[Records from a data collection]

- Opening Delimiter -

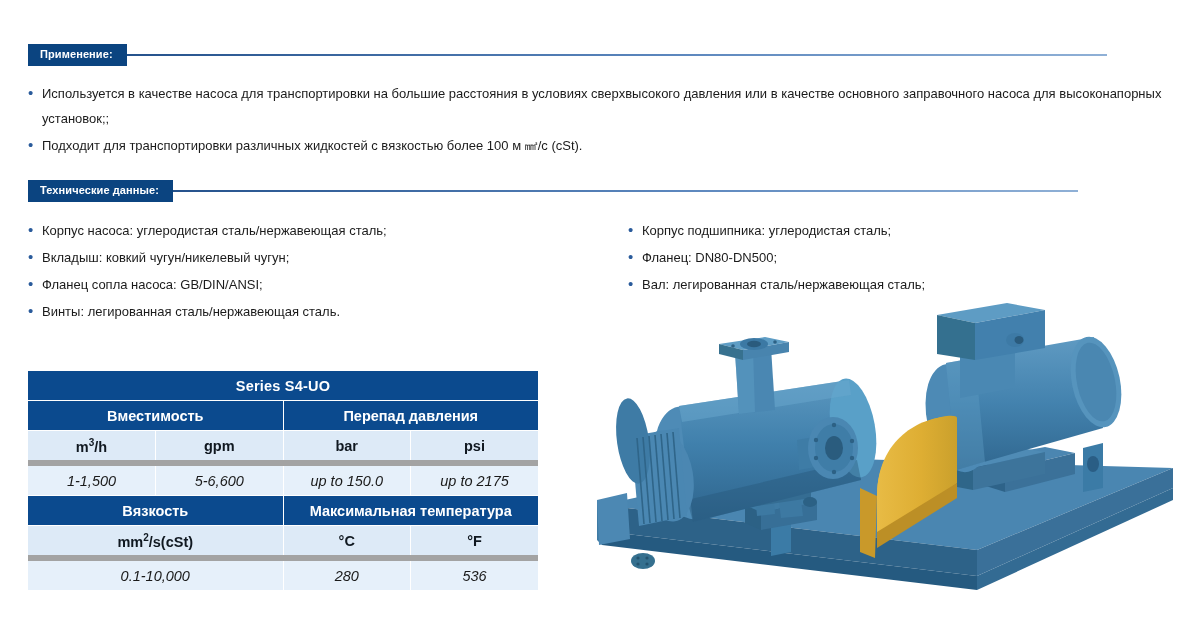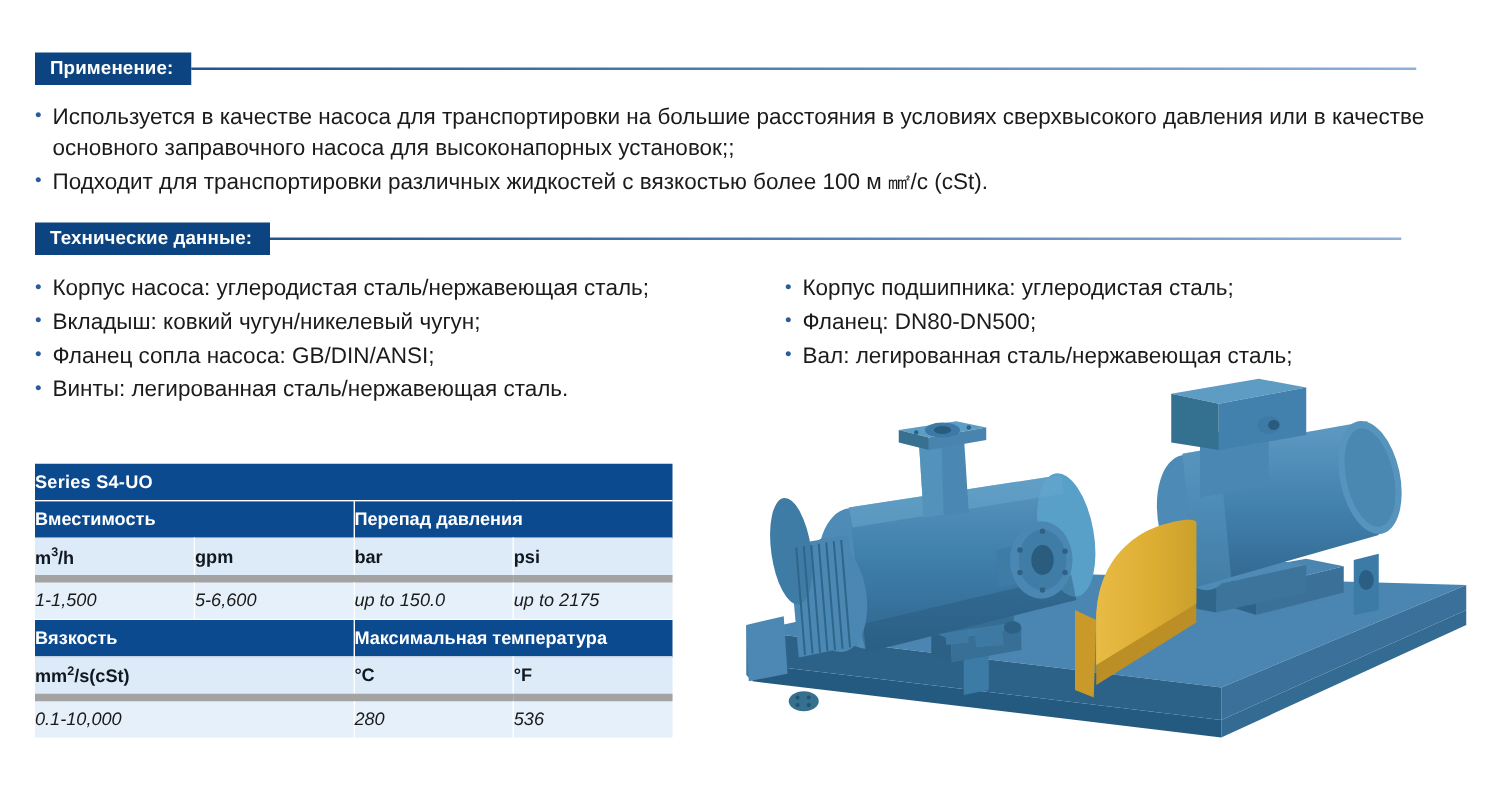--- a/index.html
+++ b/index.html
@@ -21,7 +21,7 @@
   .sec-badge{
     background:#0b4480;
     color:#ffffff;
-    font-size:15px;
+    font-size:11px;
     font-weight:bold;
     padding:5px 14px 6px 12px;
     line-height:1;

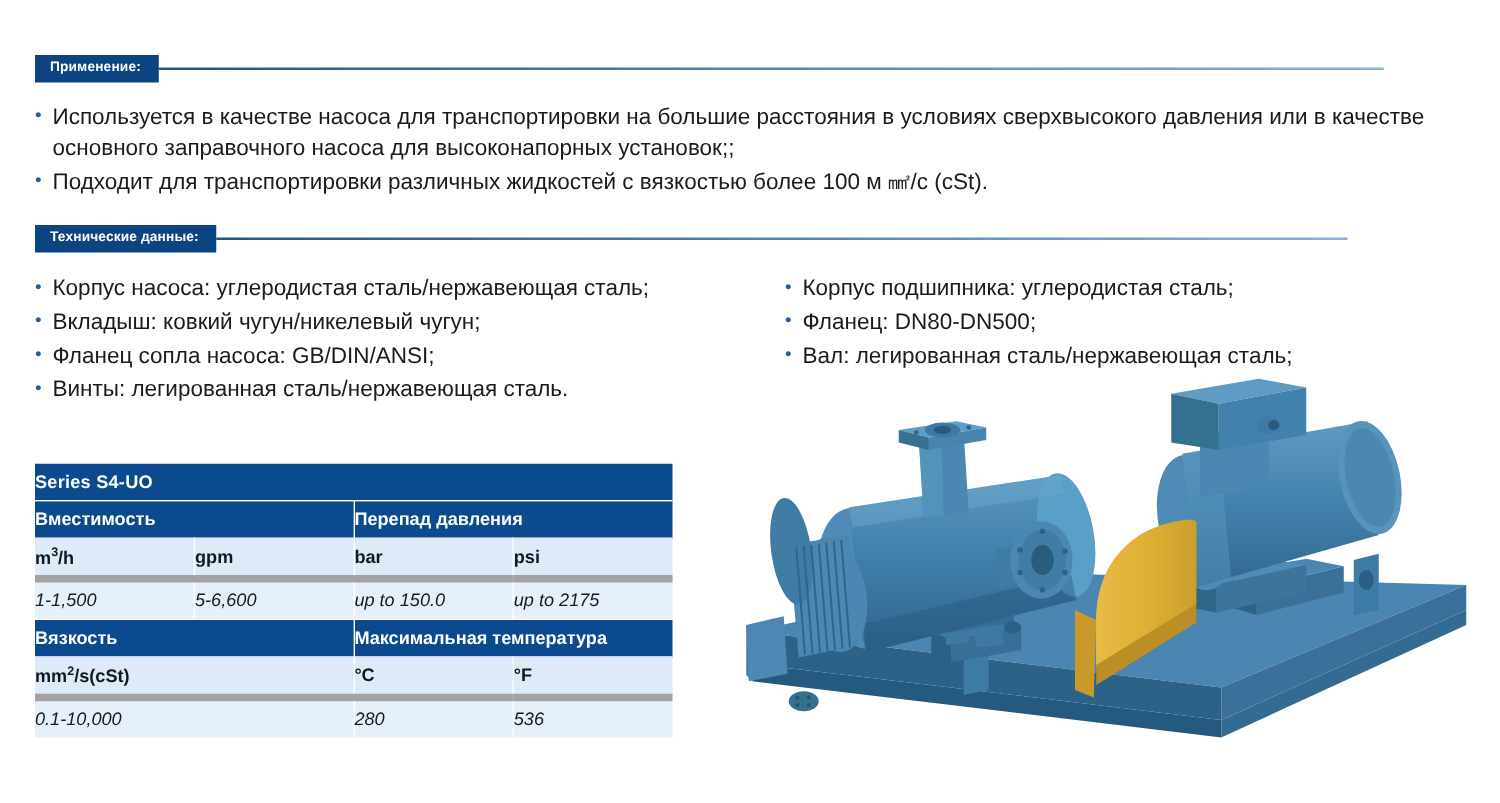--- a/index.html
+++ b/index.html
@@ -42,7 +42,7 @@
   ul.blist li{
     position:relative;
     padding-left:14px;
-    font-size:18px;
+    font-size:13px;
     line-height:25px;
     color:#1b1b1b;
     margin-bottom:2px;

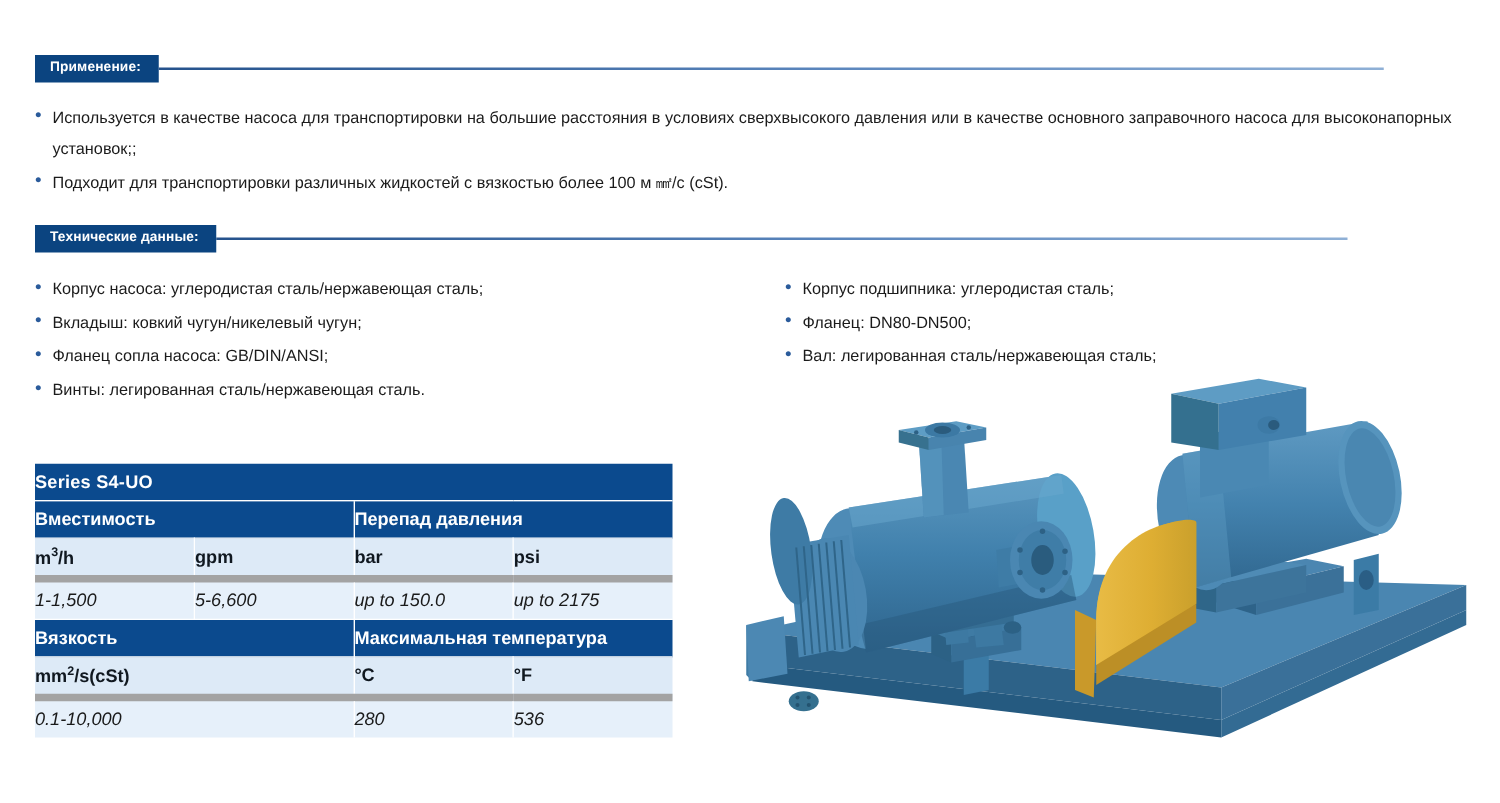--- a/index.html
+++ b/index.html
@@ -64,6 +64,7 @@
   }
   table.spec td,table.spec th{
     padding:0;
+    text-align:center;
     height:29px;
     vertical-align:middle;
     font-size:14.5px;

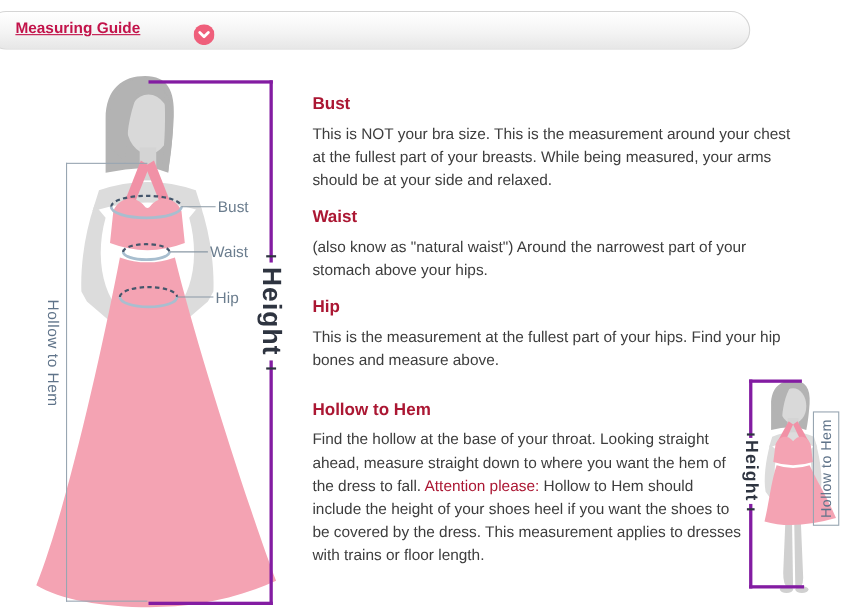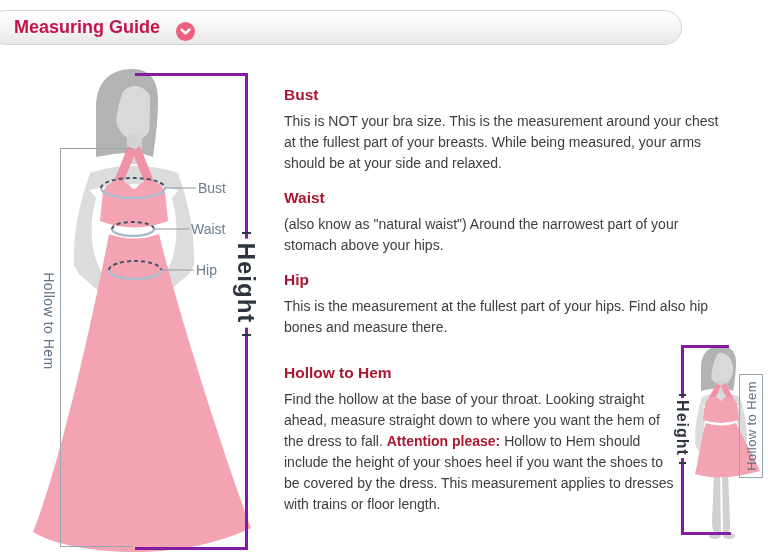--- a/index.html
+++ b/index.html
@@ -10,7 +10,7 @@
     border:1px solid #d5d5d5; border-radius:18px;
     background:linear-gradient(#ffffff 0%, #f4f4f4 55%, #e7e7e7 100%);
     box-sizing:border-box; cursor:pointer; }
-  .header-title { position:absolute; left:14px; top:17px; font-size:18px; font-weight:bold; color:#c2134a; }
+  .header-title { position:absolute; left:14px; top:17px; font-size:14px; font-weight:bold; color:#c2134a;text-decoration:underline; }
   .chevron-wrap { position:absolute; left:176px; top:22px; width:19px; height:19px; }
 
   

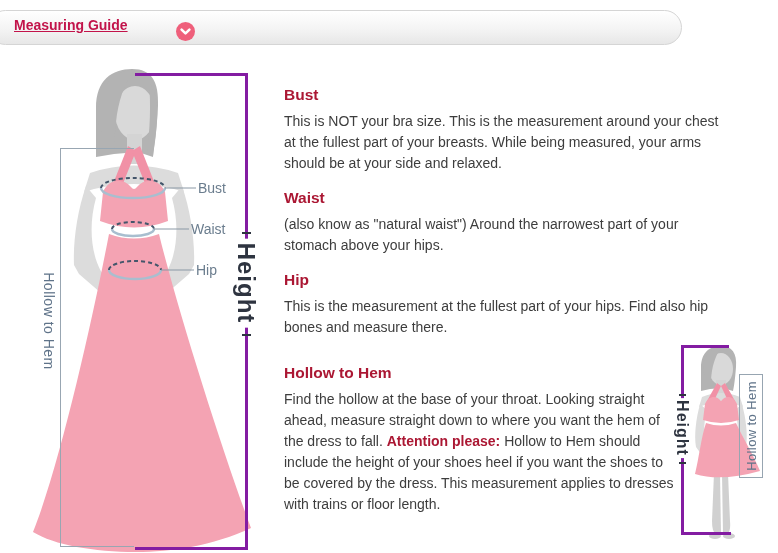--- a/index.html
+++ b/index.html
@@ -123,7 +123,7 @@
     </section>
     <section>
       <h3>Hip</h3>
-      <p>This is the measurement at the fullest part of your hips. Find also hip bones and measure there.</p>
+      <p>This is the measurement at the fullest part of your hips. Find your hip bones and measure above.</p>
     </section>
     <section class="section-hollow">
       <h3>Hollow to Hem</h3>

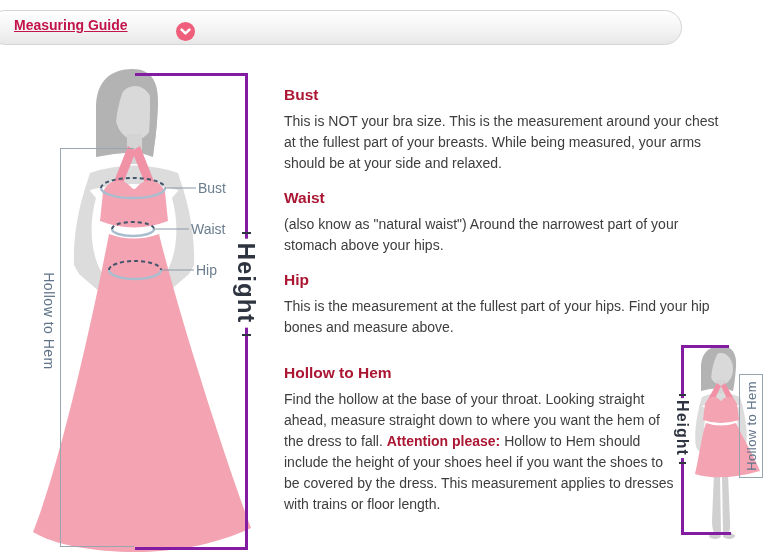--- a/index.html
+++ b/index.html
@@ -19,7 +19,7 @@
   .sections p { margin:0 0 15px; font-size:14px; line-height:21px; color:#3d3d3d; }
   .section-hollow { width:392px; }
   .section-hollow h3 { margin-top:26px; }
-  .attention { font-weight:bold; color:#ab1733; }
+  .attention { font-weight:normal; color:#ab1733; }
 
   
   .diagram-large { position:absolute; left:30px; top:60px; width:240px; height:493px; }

- Closing Delimiter -

» **Activity**
Pictures stay out; reproduce every line of the records exactly.

» **Answer for the task**
--- a/index.html
+++ b/index.html
@@ -21,7 +21,7 @@
   .sec-badge{
     background:#0b4480;
     color:#ffffff;
-    font-size:15px;
+    font-size:11px;
     font-weight:bold;
     padding:5px 14px 6px 12px;
     line-height:1;

--- a/index.html
+++ b/index.html
@@ -42,7 +42,7 @@
   ul.blist li{
     position:relative;
     padding-left:14px;
-    font-size:18px;
+    font-size:13px;
     line-height:25px;
     color:#1b1b1b;
     margin-bottom:2px;

--- a/index.html
+++ b/index.html
@@ -64,6 +64,7 @@
   }
   table.spec td,table.spec th{
     padding:0;
+    text-align:center;
     height:29px;
     vertical-align:middle;
     font-size:14.5px;

--- a/index.html
+++ b/index.html
@@ -10,7 +10,7 @@
     border:1px solid #d5d5d5; border-radius:18px;
     background:linear-gradient(#ffffff 0%, #f4f4f4 55%, #e7e7e7 100%);
     box-sizing:border-box; cursor:pointer; }
-  .header-title { position:absolute; left:14px; top:17px; font-size:18px; font-weight:bold; color:#c2134a; }
+  .header-title { position:absolute; left:14px; top:17px; font-size:14px; font-weight:bold; color:#c2134a;text-decoration:underline; }
   .chevron-wrap { position:absolute; left:176px; top:22px; width:19px; height:19px; }
 
   

--- a/index.html
+++ b/index.html
@@ -123,7 +123,7 @@
     </section>
     <section>
       <h3>Hip</h3>
-      <p>This is the measurement at the fullest part of your hips. Find also hip bones and measure there.</p>
+      <p>This is the measurement at the fullest part of your hips. Find your hip bones and measure above.</p>
     </section>
     <section class="section-hollow">
       <h3>Hollow to Hem</h3>

--- a/index.html
+++ b/index.html
@@ -19,7 +19,7 @@
   .sections p { margin:0 0 15px; font-size:14px; line-height:21px; color:#3d3d3d; }
   .section-hollow { width:392px; }
   .section-hollow h3 { margin-top:26px; }
-  .attention { font-weight:bold; color:#ab1733; }
+  .attention { font-weight:normal; color:#ab1733; }
 
   
   .diagram-large { position:absolute; left:30px; top:60px; width:240px; height:493px; }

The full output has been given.